Balıkesir’in Edremit İlçesi’ne bağlı Altınoluk yakınlarında bulunan ve Anadolu’da, Efes’ten sonra en gösterişli ve korunmuş duvar resimlerine (fresk) sahip ‘Antandros Antik Kenti’nde, geç Roma dönemine ait olan ve şu ana kadar 8 odasına ulaşılabilen villanın, mozaik ve freskleri restore ediliyor.

Balıkesir Müzesi’nin başkanlığında yürütülen kazı çalışmalarının sorumlusu Ege Üniversitesi Fen-Edebiyat Fakültesi Klasik Arkeoloji Bölümü’nden Yrd.Doç.Dr. Gürcan Polat, mitolojik kayıtlara göre Paris’in Afrodit’e “Altın Elma”yı verdiğine inanılan bölgede yer alan Antandros Antik Kenti’nde yürütülen bu yılki kazılarda, daha önce çıkarılan geç Roma dönemine ait bir villanın mozaik ve fresklerinin restorasyon çalışmalarına yoğunlaştıklarını söyledi.
Bu yıl bir odası daha bulunan ve şu ana kadar 8 odasına ulaşılabilen villanın, Efes’teki yamaç tipi evlere benzediğini belirten Polat, “8 numaralı odanın bağlantı noktasında Yunanca (Kardeş seven Masgareites, kurucu ile birlikte sonsuza dek, iyi bir şekilde yaşa) yazan mozaik var. Büyük olasılıkla Masgareites evin sahibini, kurucu da tanrıyı ya da evi yapan kişiyi temsil ediyor. Villada ayrıca, teras duvarının üzerinde, soğuk su havuzunun da bulunduğu, üç bölümden oluşan hamam bölümünü ortaya çıkardık. Terasın altında, iyi korunmuş durumda başka bir villaya ulaşacağımızı düşünüyoruz” diye konuştu.
Polat, Akbank, Altınoluk Belediyesi ile Tarihi Antandros Kenti’ni Kurtarma, Koruma ve Yaşatma Derneği sponsorluğunda yürütülen kazıların, bu hızla 4-5 nesil daha devam edeceği tahmininde bulunarak, “Çalışmalarımızda daha Roma dönemine ait resmi yapılara ulaşamadık.

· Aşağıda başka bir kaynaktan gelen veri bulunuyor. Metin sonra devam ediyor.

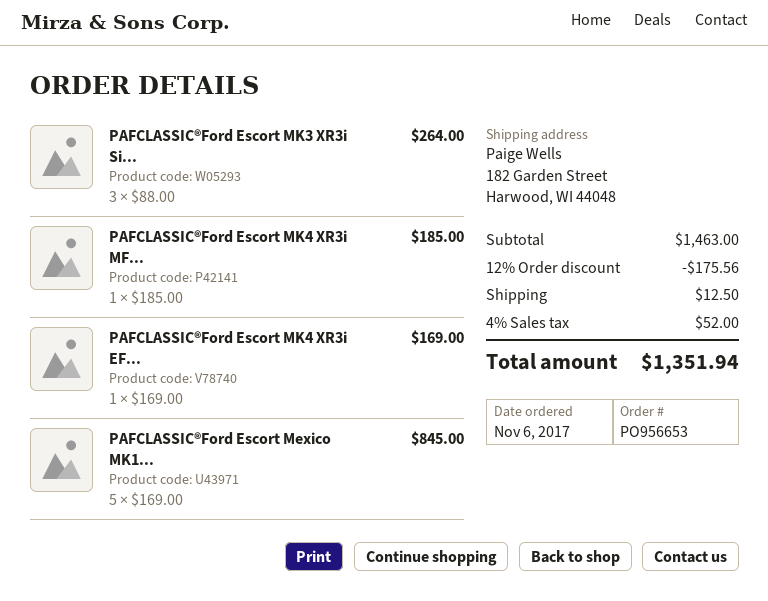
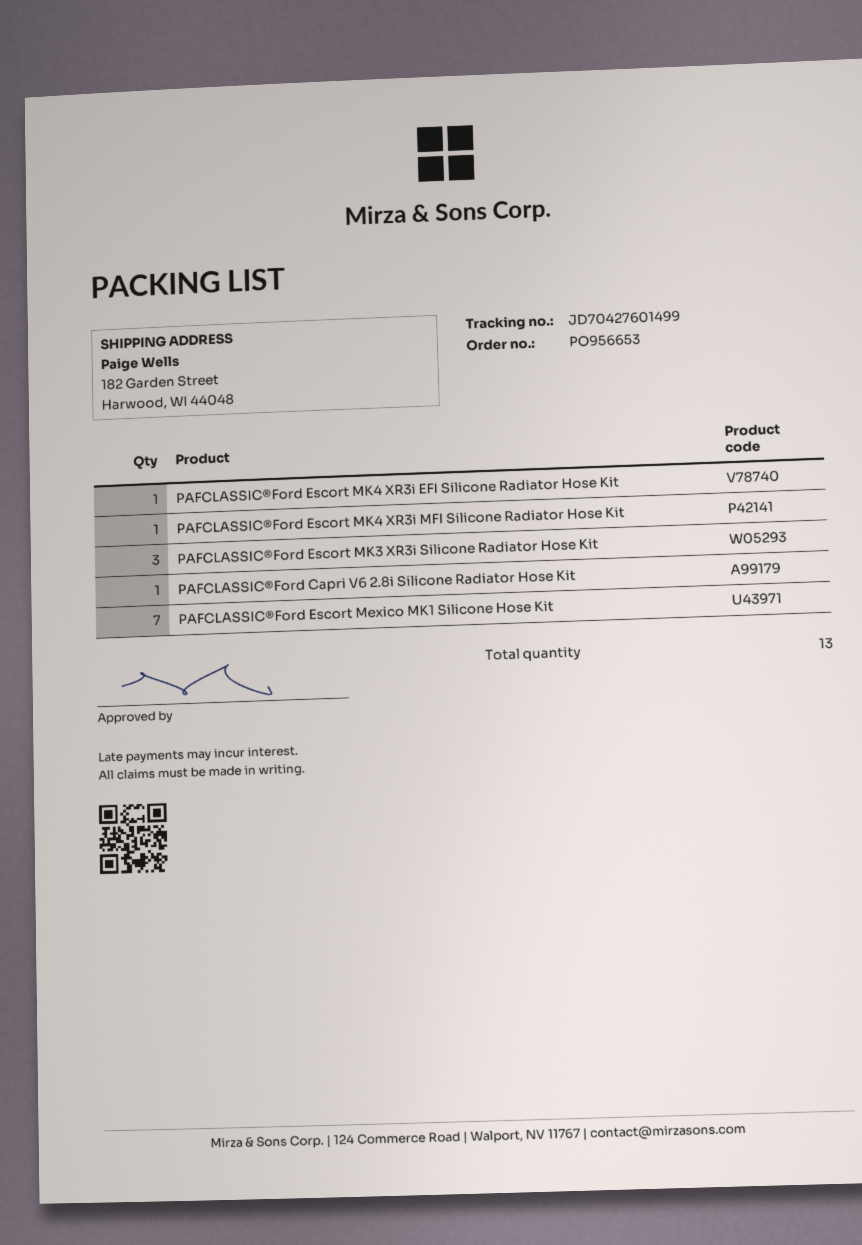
PAFCLASSIC®Ford Escort Mexico MK1...: 5 -> 7
PAFCLASSIC®Ford Capri V6 2.8i Silicone Radiator Hose Kit: none -> 1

Henüz çok küçük bir bölümü ortaya çıkarılan, yapı özellikleriyle (geleceğin Efes’i) olan Antandros’taki kazılar, sponsorların artmasıyla daha hızlı sürdürülebilir” dedi.

ANTANDROS’TAN GARGARA’YA
Bu yılki kazılarda, M.Ö. 8. yüzyıla ait mezarlara ulaştıklarını ifade eden Polat, bu dönemde yetişkinlerin yakılarak, bebeklerin ise kaplarda gömüldüğü bulgularına ulaştıklarını, aile mezarlıklarını andıran bölmeleri de gelecek yıl ortaya çıkarmayı planladıklarını kaydetti.
Mezarların arasında bulunan 5 metreye yakın boşluğun, Antandros’u Gargara Antik Kenti’ne (Küçükkuyu) bağlayan yol olduğunu tahmin ettiklerini dile getiren Polat, bu yolla birlikte, liman olduğu düşünülen Antandros’un önündeki burundan başlayan 10 metre genişliğinde, 30 metre uzunluğundaki karaya giren kalıntıyı da gelecek yılki çalışmalarla günışığna kavuşturmayı amaçladıklarını bildirdi.

Kazılarda, geç Roma dönemine ait sivil yerleşim su sistemlerinin bir kısmının da açığa çıkarıldığını belirten Polat, Antandros’un yakınından geçen Karakazan Deresi’nden alınan suyun, yeraltına döşenen künkler yardımıyla evlere dağıtıldığını belirlediklerini anlattı.
Polat, kazılarda çıkarılan mezar buluntuları, küçük toprak heykelcik, bronz takı, vazo ve içki kaselerinin de içinde bulunduğu eserlerin, Balıkesir ve Bursa’daki müzelerde sergilendiğini sözlerine ekledi.